Shin Jang-sik (Photo: Chen Shangwen/People's Daily)

South Korean President Moon Jae-in and top leader of the Democratic People's Republic of Korea (DPRK) Kim Jong-un met in the border village of Panmunjom between the two countries on April 27, 2018. In the meeting room on the second floor of the "Peace House" on the South Korean side of Panmunjom, Moon officially met with Kim and took a photo with him. Behind them, a picture entitled "From the Upper Eight Ponds overlooking Mount Geumgang."

Shin Jang-sik, who spent 25 years in finishing the painting, told the People's Daily in an exclusive interview that peace is not easy to come by, adding that he felt grateful and moved to see his own works placed on such an important occasion to praise hope. 

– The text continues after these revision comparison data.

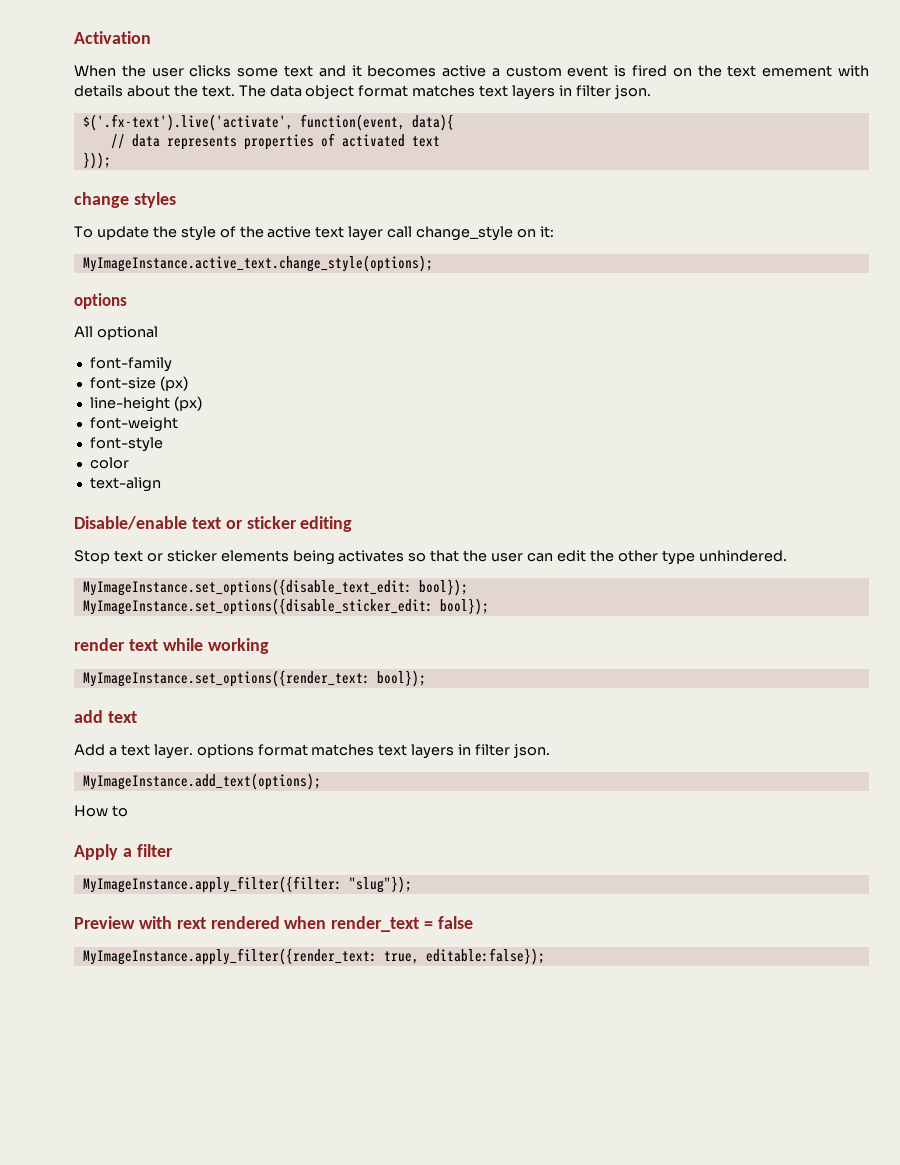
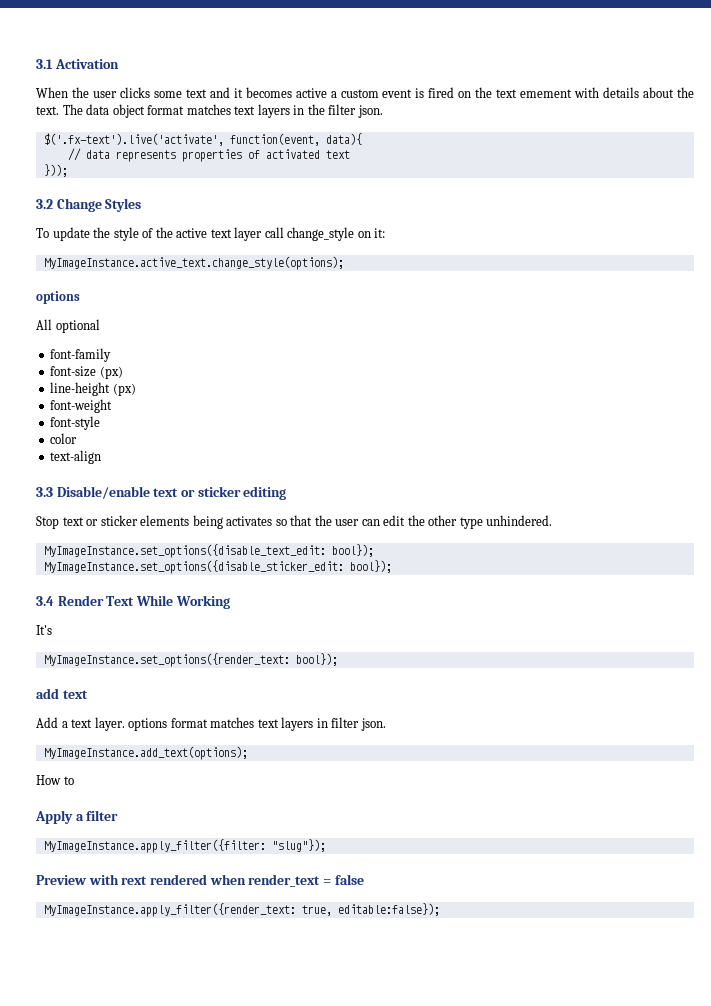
(74, 37) none -> [36,59,53,69] 3.1
(573, 90) none -> [307,104,325,115] the
[74,192,176,208] change styles -> [36,198,142,212] 3.2 Change Styles
(161, 484) none -> [36,487,53,497] 3.3
[74,638,269,654] render text while working -> [36,595,230,609] [36,625,52,635] 3.4 Render Text While Working // It's

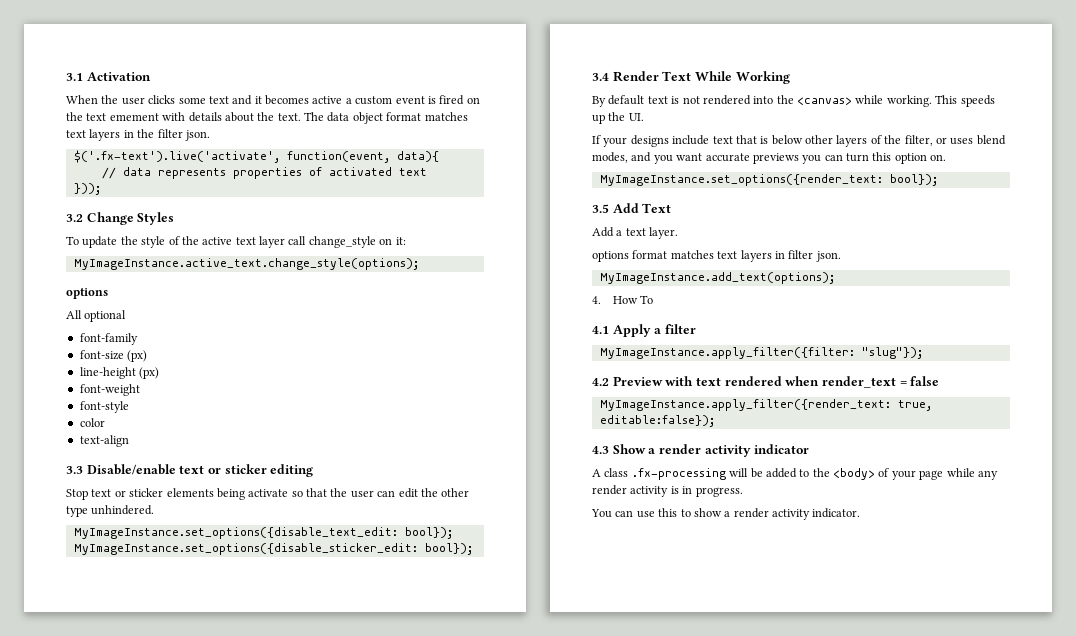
[226,516,273,526] activates -> [248,489,289,497] activate
[36,625,52,635] It's -> [592,95,995,107] [592,112,644,124] [592,135,1006,147] [592,152,947,164] By default text is not rendered into the <canvas> while working. This speeds up the UI. // If your designs include text that is below other layers of the filter, or uses blend modes, and you want accurate previews you can turn this option on.
[36,688,88,699] add text -> [592,203,672,213] 3.5 Add Text
(125, 724) none -> (679, 233) //
[36,775,74,785] How to // -> [592,295,654,304] [592,326,609,334] 4. How To // 4.1
(326, 845) none -> [592,378,609,386] 4.2
[121,876,148,885] rext -> [695,377,721,386] text
(440, 909) none -> [592,444,810,457] [592,468,998,480] [592,485,743,497] [591,508,861,520] // 4.3 Show a render activity indicator // A class .fx-processing will be added to the <body> of your page while any render activity is in progress. // You can use this to show a render activity indicator.

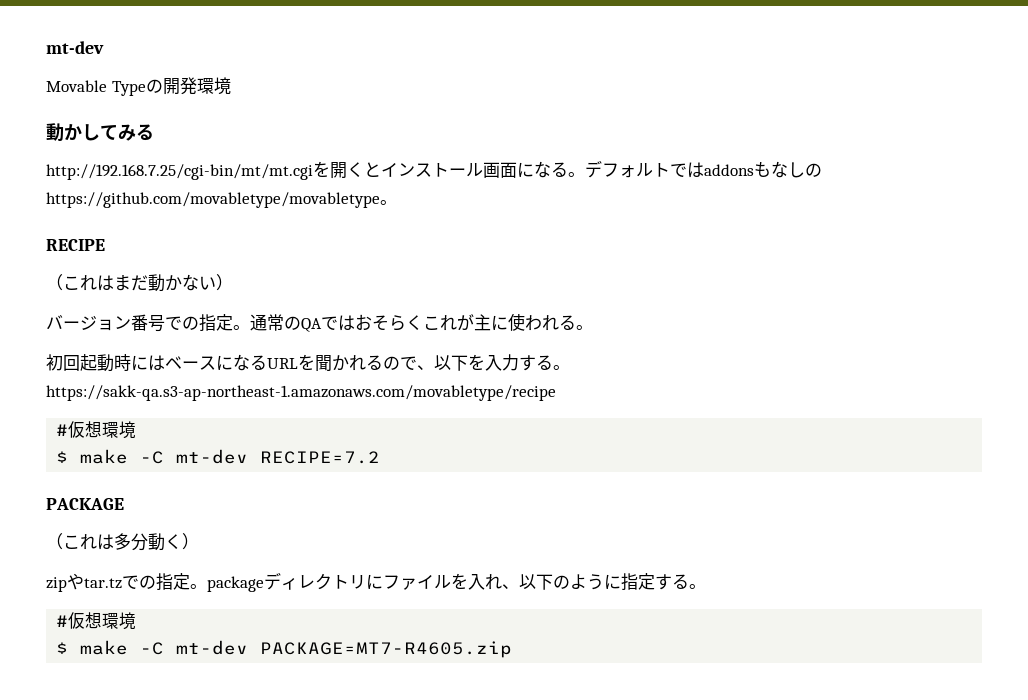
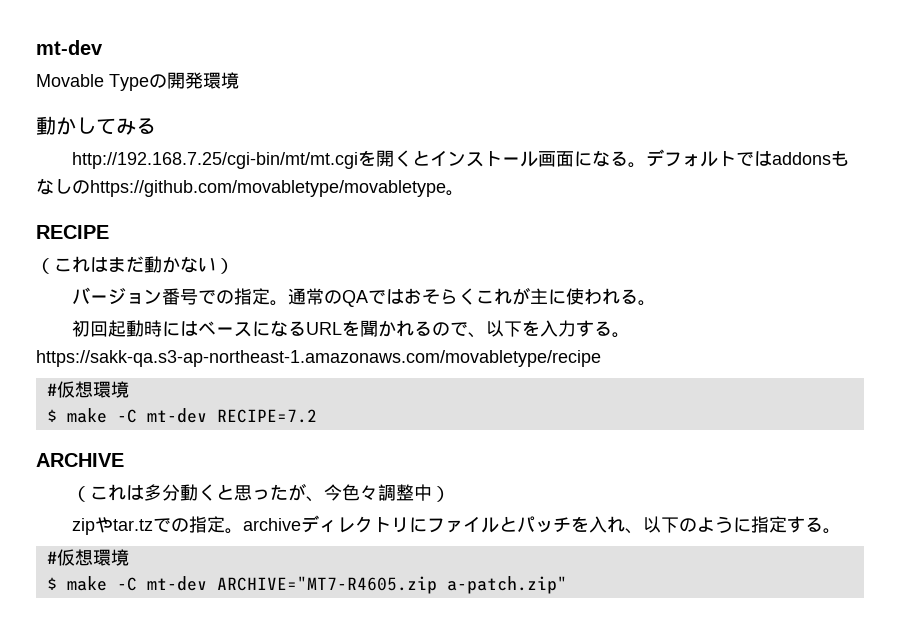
[46,498,124,510] PACKAGE -> [36,453,124,467] ARCHIVE
(182, 541) none -> [216,483,433,502] と思ったが、今色々調整中
[207,576,264,592] package -> [243,518,302,531] archive
(451, 582) none -> [499,516,572,533] とパッチ
[260,641,513,658] PACKAGE=MT7-R4605.zip -> [216,576,567,594] ARCHIVE="MT7-R4605.zip a-patch.zip"

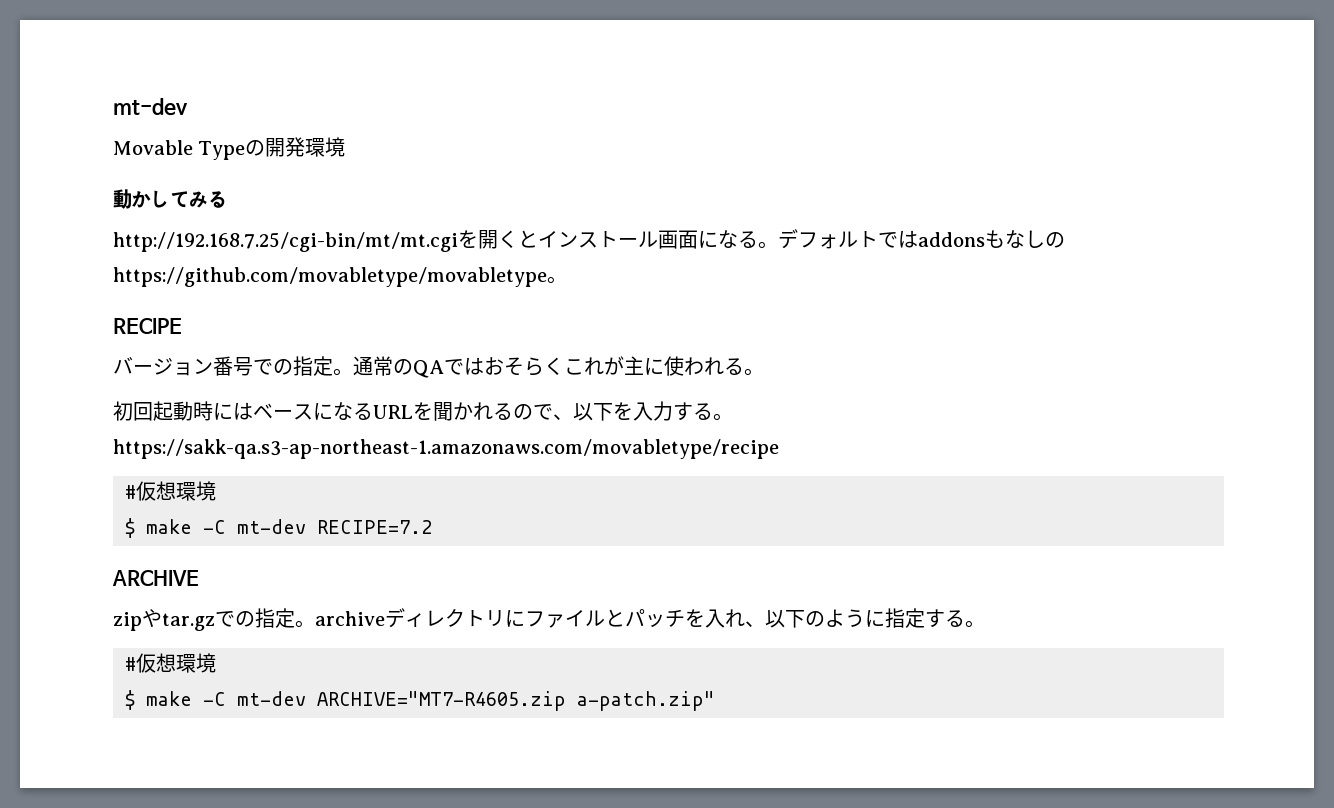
[36,256,234,274] // （これはまだ動かない） -> (182, 326) none
[72,483,451,502] // （これは多分動くと思ったが、今色々調整中） -> (199, 578) none
[113,519,154,531] tar.tz -> [162,613,215,631] tar.gz

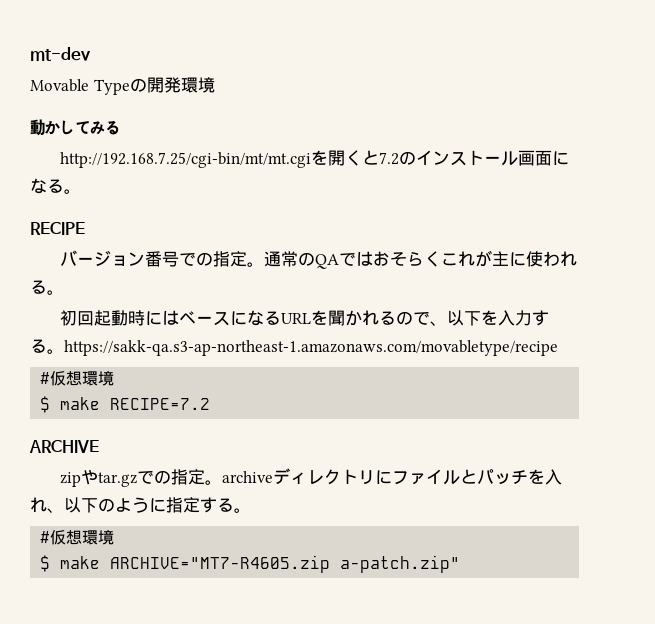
(538, 239) none -> [378,151,416,165] 7.2の
[777,229,1065,249] [113,267,567,287] デフォルトではaddonsもなしのhttps://github.com/movabletype/movabletype。 -> (81, 191) none
[203,519,306,534] -C mt-dev -> (101, 403) none
[203,691,306,706] -C mt-dev -> (101, 562) none

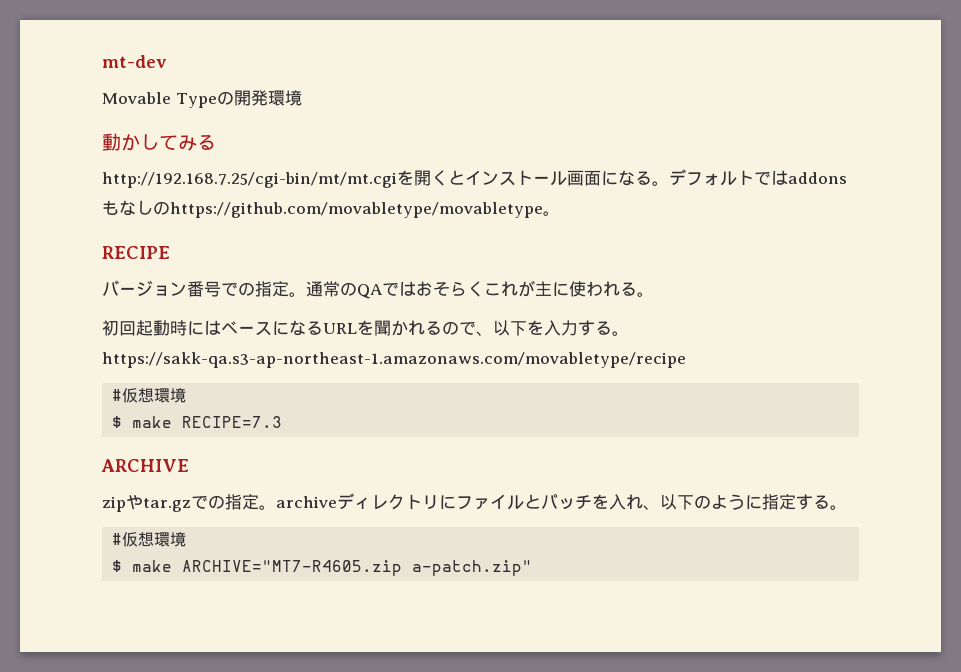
[378,151,416,165] 7.2の -> (465, 177) none
(81, 191) none -> [668,169,847,186] [102,200,560,218] デフォルトではaddonsもなしのhttps://github.com/movabletype/movabletype。
[110,398,211,410] RECIPE=7.2 -> [182,416,283,428] RECIPE=7.3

Shin, who was born in Daegu in 1959, is a well-known South Korean artist. Shin started collecting materials on Mount Geumgang in 1993 when he had never seen the mountain himself.  The painting was first exhibited in September, 2001. 

In Shin's own view, the reason why his work was selected as the background painting for the intern-Korean meeting was that the mountain carries an extraordinary significance in the minds of the two Koreas' people. 

The mountain was once considered a symbol of inter-Korean reconciliation. The North side opened the mountain to South Korean tourists in 1998 but it has been off limits since 2008 when a South Korean tourist was shot dead by North Korean soldiers, Korea Times reports.